** DATASET RECORDS follows **

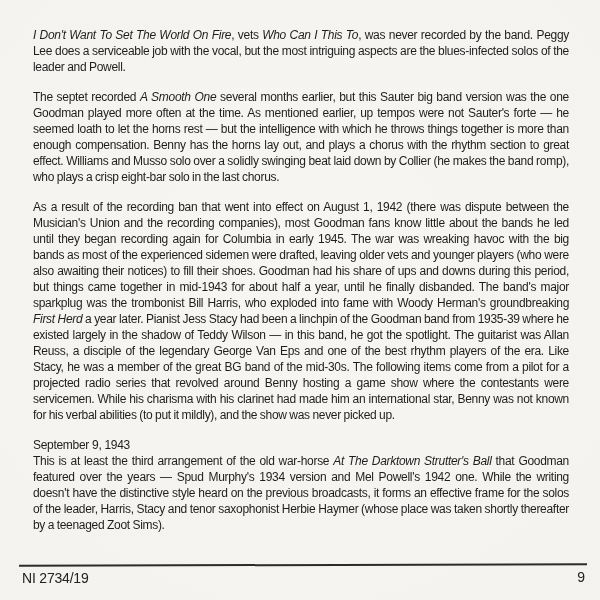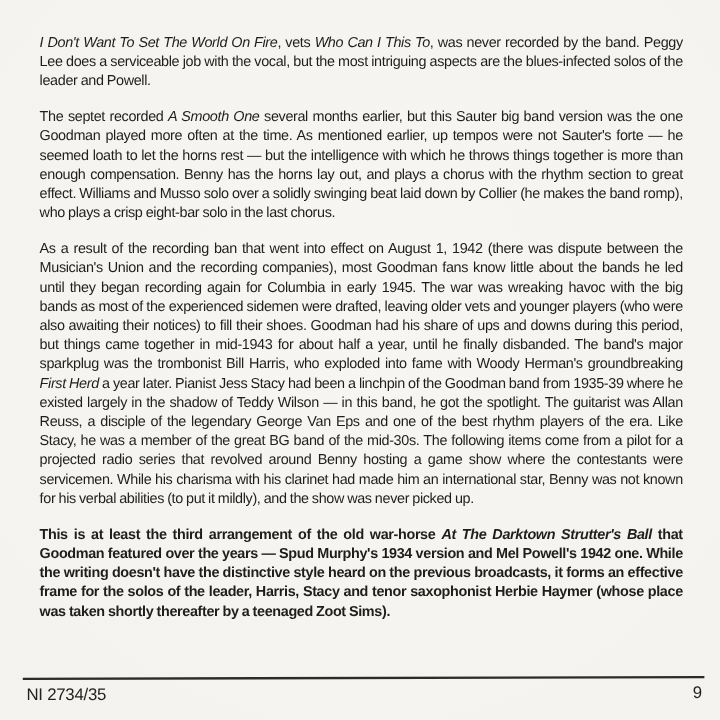--- a/index.html
+++ b/index.html
@@ -40,21 +40,20 @@
   }
   .heading-line {
     font-size: 12px;
     line-height: 16px;
     letter-spacing: -0.3px;
     color: #1e1e1e;
   }
   .section .para {
     margin-top: 0;
     margin-bottom: 0;
-    font-weight: bold;
   }
   .footer-rule {
     position: absolute;
     left: 19px;
     right: 13px;
     top: 564px;
     height: 2px;
     background: #2b2b2b;
     transform: rotate(-0.15deg);
   }
@@ -81,24 +80,25 @@
 
   <main class="text-block">
 
     <p class="para"><em>I Don't Want To Set The World On Fire</em><span>, vets </span><em>Who Can I This To</em><span>, was never recorded by the band. Peggy Lee does a serviceable job with the vocal, but the most intriguing aspects are the blues-infected solos of the leader and Powell.</span></p>
 
     <p class="para"><span>The septet recorded </span><em>A Smooth One</em><span> several months earlier, but this Sauter big band version was the one Goodman played more often at the time. As mentioned earlier, up tempos were not Sauter's forte — he seemed loath to let the horns rest — but the intelligence with which he throws things together is more than enough compensation. Benny has the horns lay out, and plays a chorus with the rhythm section to great effect. Williams and Musso solo over a solidly swinging beat laid down by Collier (he makes the band romp), who plays a crisp eight-bar solo in the last chorus.</span></p>
 
     <p class="para"><span>As a result of the recording ban that went into effect on August 1, 1942 (there was dispute between the Musician's Union and the recording companies), most Goodman fans know little about the bands he led until they began recording again for Columbia in early 1945. The war was wreaking havoc with the big bands as most of the experienced sidemen were drafted, leaving older vets and younger players (who were also awaiting their notices) to fill their shoes. Goodman had his share of ups and downs during this period, but things came together in mid-1943 for about half a year, until he finally disbanded. The band's major sparkplug was the trombonist Bill Harris, who exploded into fame with Woody Herman's groundbreaking </span><em>First Herd</em><span> a year later. Pianist Jess Stacy had been a linchpin of the Goodman band from 1935-39 where he existed largely in the shadow of Teddy Wilson — in this band, he got the spotlight. The guitarist was Allan Reuss, a disciple of the legendary George Van Eps and one of the best rhythm players of the era. Like Stacy, he was a member of the great BG band of the mid-30s. The following items come from a pilot for a projected radio series that revolved around Benny hosting a game show where the contestants were servicemen. While his charisma with his clarinet had made him an international star, Benny was not known for his verbal abilities (to put it mildly), and the show was never picked up.</span></p>
 
     <div class="section">
+      <div class="heading-line">September 9, 1943</div>
       <p class="para"><span>This is at least the third arrangement of the old war-horse </span><em>At The Darktown Strutter's Ball</em><span> that Goodman featured over the years — Spud Murphy's 1934 version and Mel Powell's 1942 one. While the writing doesn't have the distinctive style heard on the previous broadcasts, it forms an effective frame for the solos of the leader, Harris, Stacy and tenor saxophonist Herbie Haymer (whose place was taken shortly thereafter by a teenaged Zoot Sims).</span></p>
     </div>
 
   </main>
 
   <div class="footer-rule"></div>
 
-  <span class="catalog-number">NI 2734/35</span>
+  <span class="catalog-number">NI 2734/19</span>
 
   <span class="page-number">9</span>
 
 </div>
 
 </body></html>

** End of DATASET RECORDS **

■ **WHAT THIS TASK INVOLVES**: Write everything in the records out exactly, apart from the pictures.

■ **RESPONSE**:
--- a/index.html
+++ b/index.html
@@ -40,21 +40,20 @@
   }
   .heading-line {
     font-size: 12px;
     line-height: 16px;
     letter-spacing: -0.3px;
     color: #1e1e1e;
   }
   .section .para {
     margin-top: 0;
     margin-bottom: 0;
-    font-weight: bold;
   }
   .footer-rule {
     position: absolute;
     left: 19px;
     right: 13px;
     top: 564px;
     height: 2px;
     background: #2b2b2b;
     transform: rotate(-0.15deg);
   }
@@ -81,24 +80,25 @@
 
   <main class="text-block">
 
     <p class="para"><em>I Don't Want To Set The World On Fire</em><span>, vets </span><em>Who Can I This To</em><span>, was never recorded by the band. Peggy Lee does a serviceable job with the vocal, but the most intriguing aspects are the blues-infected solos of the leader and Powell.</span></p>
 
     <p class="para"><span>The septet recorded </span><em>A Smooth One</em><span> several months earlier, but this Sauter big band version was the one Goodman played more often at the time. As mentioned earlier, up tempos were not Sauter's forte — he seemed loath to let the horns rest — but the intelligence with which he throws things together is more than enough compensation. Benny has the horns lay out, and plays a chorus with the rhythm section to great effect. Williams and Musso solo over a solidly swinging beat laid down by Collier (he makes the band romp), who plays a crisp eight-bar solo in the last chorus.</span></p>
 
     <p class="para"><span>As a result of the recording ban that went into effect on August 1, 1942 (there was dispute between the Musician's Union and the recording companies), most Goodman fans know little about the bands he led until they began recording again for Columbia in early 1945. The war was wreaking havoc with the big bands as most of the experienced sidemen were drafted, leaving older vets and younger players (who were also awaiting their notices) to fill their shoes. Goodman had his share of ups and downs during this period, but things came together in mid-1943 for about half a year, until he finally disbanded. The band's major sparkplug was the trombonist Bill Harris, who exploded into fame with Woody Herman's groundbreaking </span><em>First Herd</em><span> a year later. Pianist Jess Stacy had been a linchpin of the Goodman band from 1935-39 where he existed largely in the shadow of Teddy Wilson — in this band, he got the spotlight. The guitarist was Allan Reuss, a disciple of the legendary George Van Eps and one of the best rhythm players of the era. Like Stacy, he was a member of the great BG band of the mid-30s. The following items come from a pilot for a projected radio series that revolved around Benny hosting a game show where the contestants were servicemen. While his charisma with his clarinet had made him an international star, Benny was not known for his verbal abilities (to put it mildly), and the show was never picked up.</span></p>
 
     <div class="section">
+      <div class="heading-line">September 9, 1943</div>
       <p class="para"><span>This is at least the third arrangement of the old war-horse </span><em>At The Darktown Strutter's Ball</em><span> that Goodman featured over the years — Spud Murphy's 1934 version and Mel Powell's 1942 one. While the writing doesn't have the distinctive style heard on the previous broadcasts, it forms an effective frame for the solos of the leader, Harris, Stacy and tenor saxophonist Herbie Haymer (whose place was taken shortly thereafter by a teenaged Zoot Sims).</span></p>
     </div>
 
   </main>
 
   <div class="footer-rule"></div>
 
-  <span class="catalog-number">NI 2734/35</span>
+  <span class="catalog-number">NI 2734/19</span>
 
   <span class="page-number">9</span>
 
 </div>
 
 </body></html>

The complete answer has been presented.